Ensuring the integrity of peer review
Because science is (or is supposed to be) self-correcting - a thesis is put forth, tested and ultimately revised on the basis of new data - corruption in the form of misinformation conveyed to the scientific community distorts the entire process. As Dr Whelan has pointed out (personal communication to H.I.M.), 'the peer review process is all we have in terms of quality control on what gets published. We should therefore fiercely protect the integrity of peer review. This means that the editors of these journals have the responsibility to choose the highest quality, unbiased peer reviewers - and to be alert to inherent biases.' When the editor of a preeminent scientific journal (who requested anonymity) was queried about the examples cited in this paper, he offered a similar suggestion: 'When a manuscript arrives that offers evidence bearing on a topic of intense political controversy - and the issue of risks associated with organisms modified using recombinant DNA is surely one - reviewers should be chosen who either have no recorded position on or involvement in the controversy, or who provide representation of both sides (in which case a third reviewer may have to be selected eventually!).'

More specifically, we suggest that journals should encourage their referees to ask probing, detailed questions and that the authors of the submitted article should be required to answer them to the satisfaction of the reviewers before a paper is accepted.

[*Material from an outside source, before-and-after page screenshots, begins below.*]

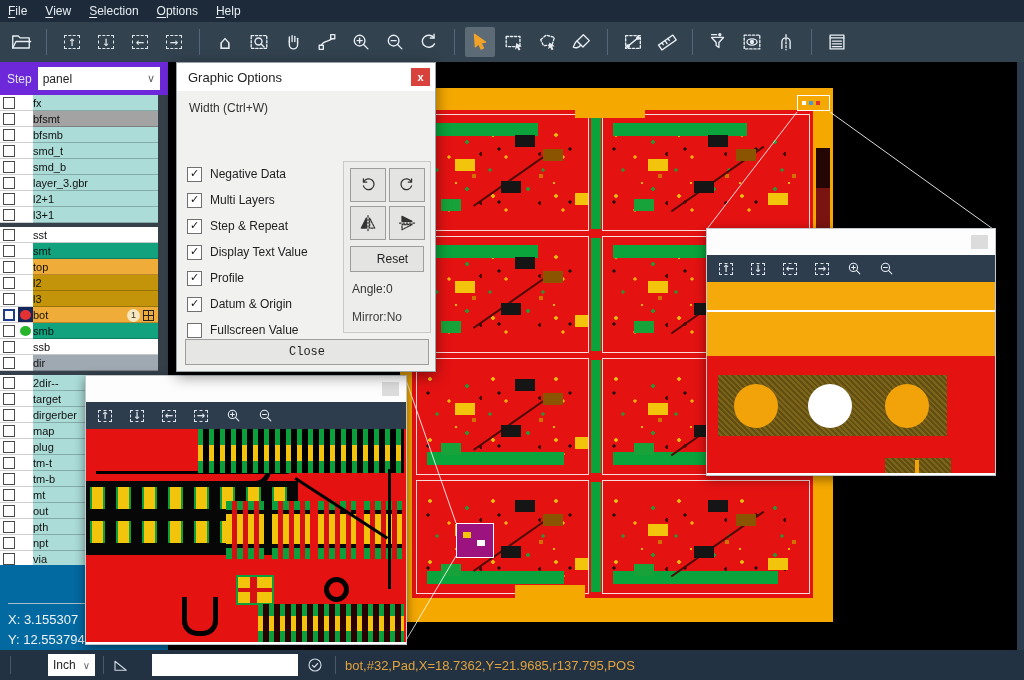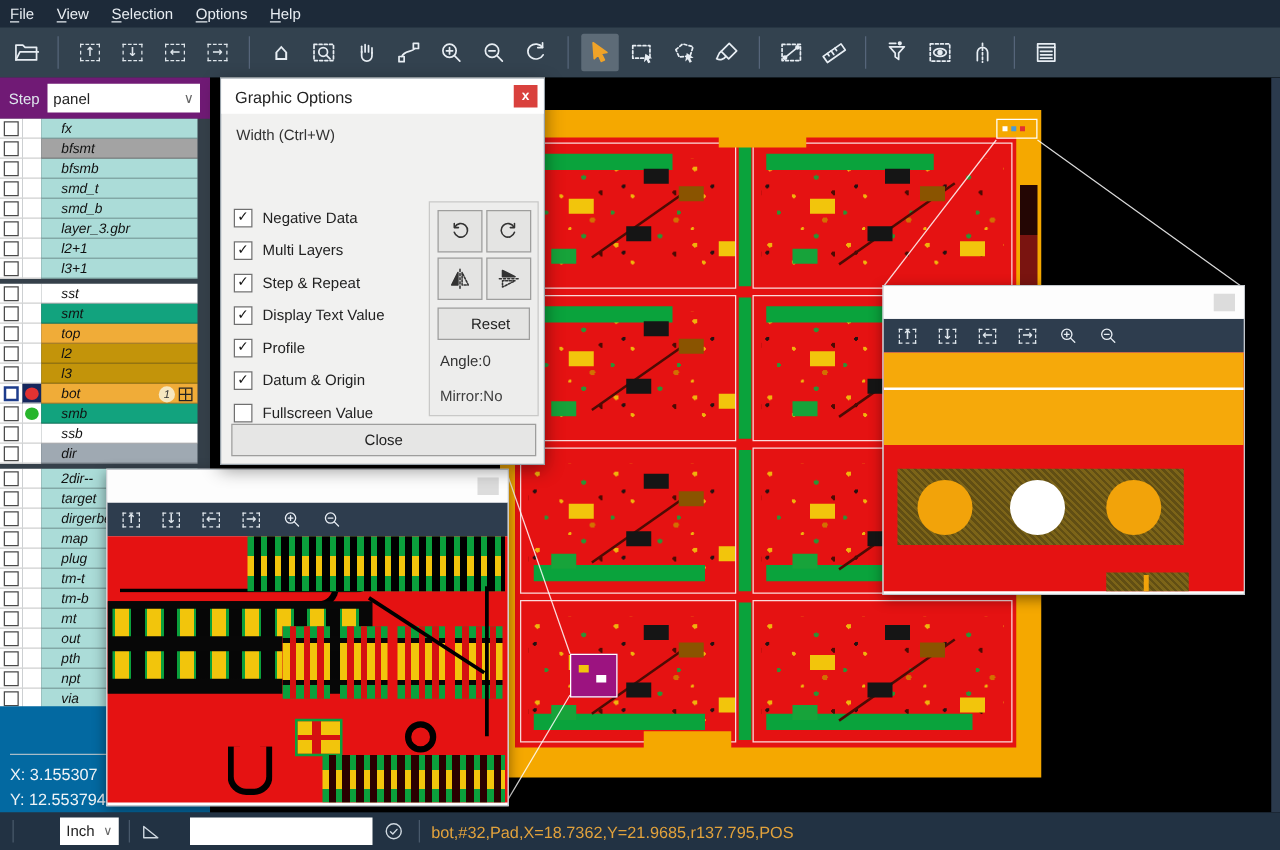--- a/index.html
+++ b/index.html
@@ -23,7 +23,7 @@
                font:700 10px "DejaVu Sans",sans-serif;color:#dfe6ec;font-style:normal;}
   
   .sidebar{position:absolute;left:0;top:62px;width:168px;height:588px;background:#35404a;z-index:2;}
-  .step-row{position:absolute;left:0;top:0;width:168px;height:33px;background:#701a75;
+  .step-row{position:absolute;left:0;top:0;width:168px;height:33px;background:#6d28d9;
             display:flex;align-items:center;}
   .step-label{color:#dfe7ee;font-size:12px;margin:0 6px 0 7px;}
   .step-select{flex:1;height:23px;background:#fff;margin-right:8px;display:flex;align-items:center;

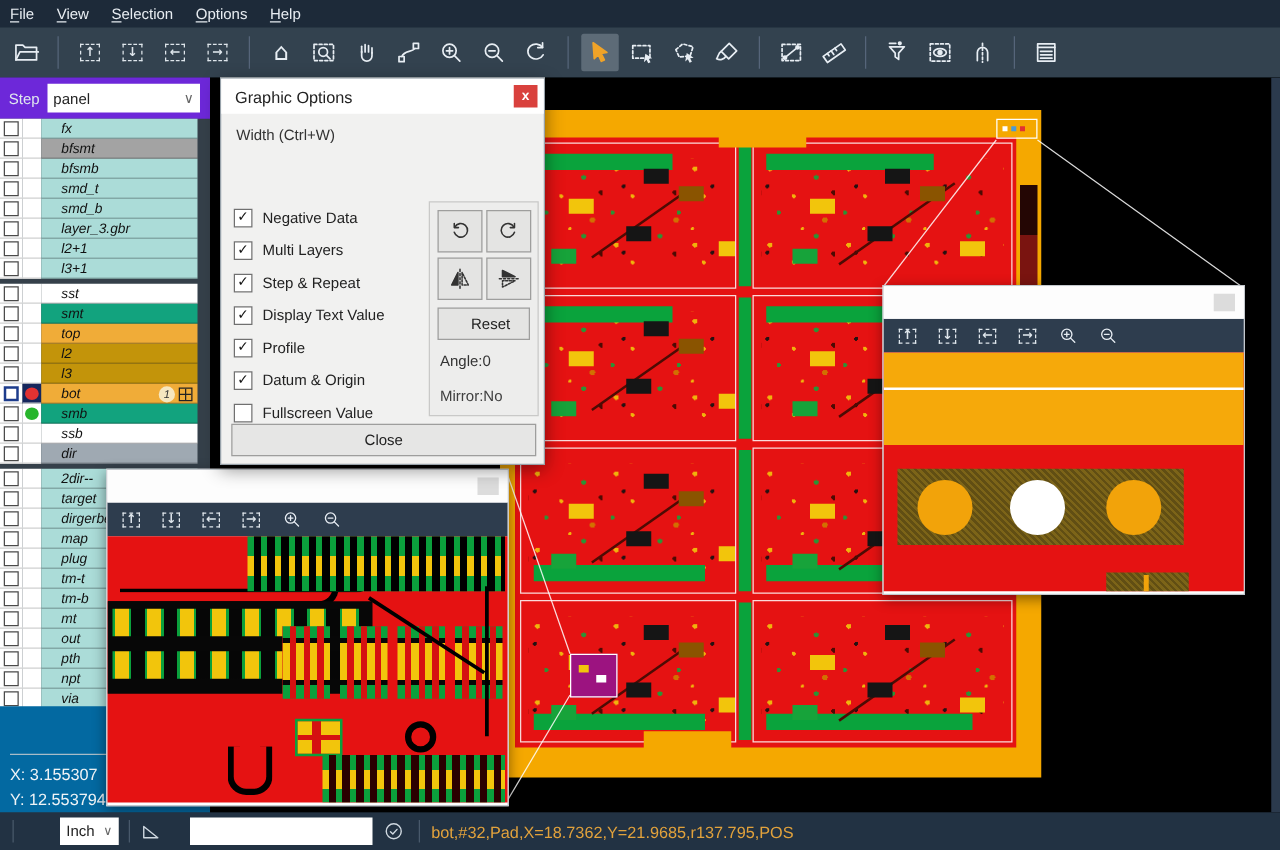--- a/index.html
+++ b/index.html
@@ -40,8 +40,8 @@
            box-shadow:inset 0 -1px #cfcfcf;}
   .dotcell.darkbg{background:#15265c;}
   .dot{width:11px;height:10px;border-radius:50%;}
-  .lbl{flex:1;font-size:11px;color:#111;padding-left:16px;display:flex;align-items:center;
-       box-shadow:inset 0 -1px rgba(0,0,0,.22);margin-right:10px;font-style:italic;}
+  .lbl{flex:1;font-size:11px;color:#111;padding-left:0;display:flex;align-items:center;
+       box-shadow:inset 0 -1px rgba(0,0,0,.22);margin-right:10px;}
   .lbl .txt{flex:1;}
   .badge{min-width:13px;height:13px;border-radius:50%;background:#f6e7c0;color:#333;font-size:9px;
          text-align:center;line-height:13px;margin-right:3px;}

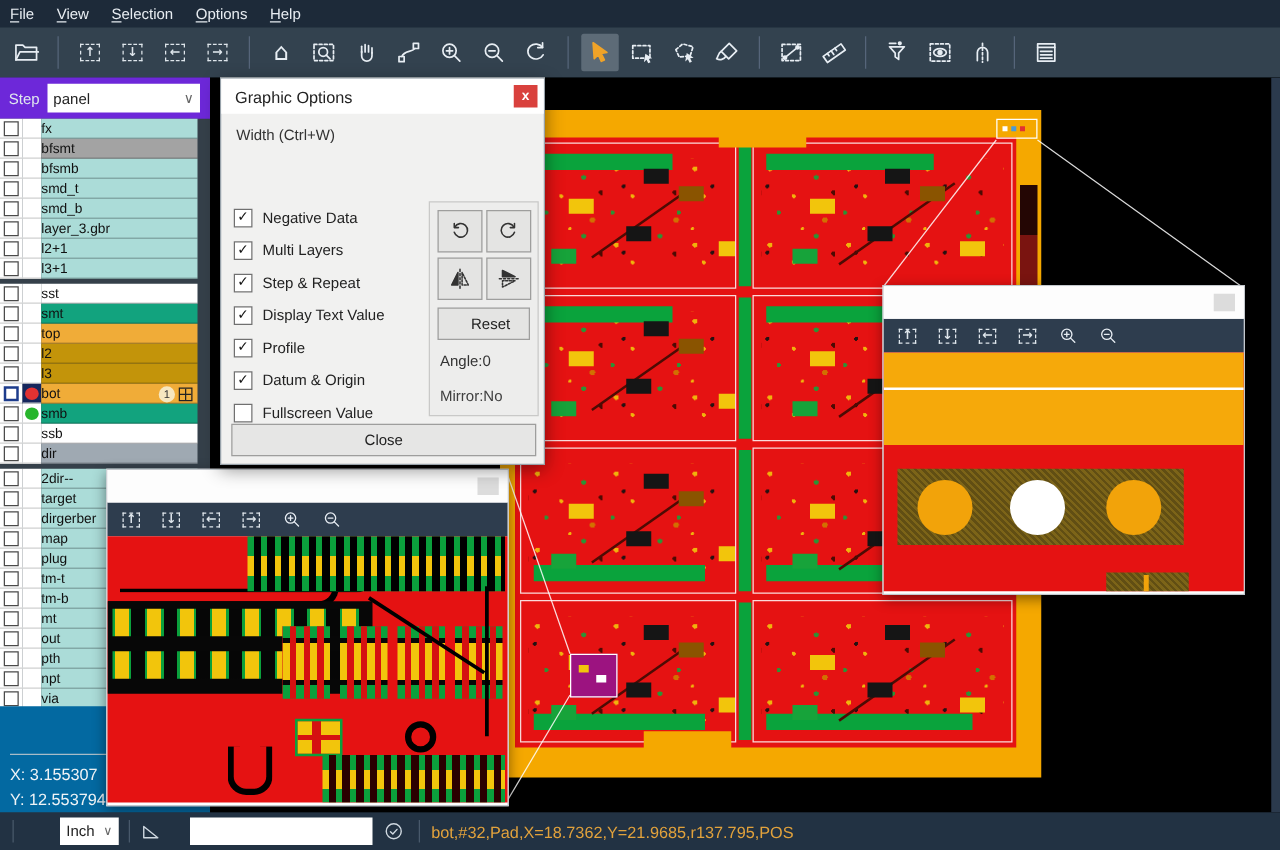--- a/index.html
+++ b/index.html
@@ -152,7 +152,7 @@
   .dinfo1{position:absolute;left:8px;top:120px;font-size:12px;color:#333;}
   .dinfo2{position:absolute;left:8px;top:148px;font-size:12px;color:#404040;}
   .dcloseb{position:absolute;left:8px;top:276px;width:244px;height:26px;background:#e6e6e5;border:1px solid #9e9e9d;
-           font-size:12px;color:#222;display:flex;align-items:center;justify-content:center;box-sizing:border-box;}
+           font-size:12px;color:#222;display:flex;align-items:center;justify-content:center;box-sizing:border-box;font-family:Liberation Mono, monospace;}
   
   .statusbar{position:absolute;left:0;top:650px;width:1024px;height:30px;background:#223243;z-index:30;}
   .statusbar>*{position:absolute;top:0;height:30px;display:flex;align-items:center;}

Had these sorts of measures been taken in the case of the research articles described above, it is unlikely that any of them would have been published in a prominent journal. But what if editors lack the courage or integrity - or simply the time - to undertake these measures? Will the scientific community take them to the woodshed? Only time will tell.

Update
On December 18, 2007, the European Food Safety Authority concluded: 'The [Scientific Panel on Genetically Modified Organisms] discussed a recently published article in PNAS by Rosi-Marshall et al., 2007 on 'Toxins in transgenic crop byproducts may affect headwater stream ecosystems' . In summary, the conclusions of the paper Rosi-Marshall et al. (2007) are not supported by the data presented in this paper. The GMO Panel is of the opinion that based on the available information such a low level of exposure to Trichoptera in aquatic ecosystems is unlikely to cause a toxic effect' [22].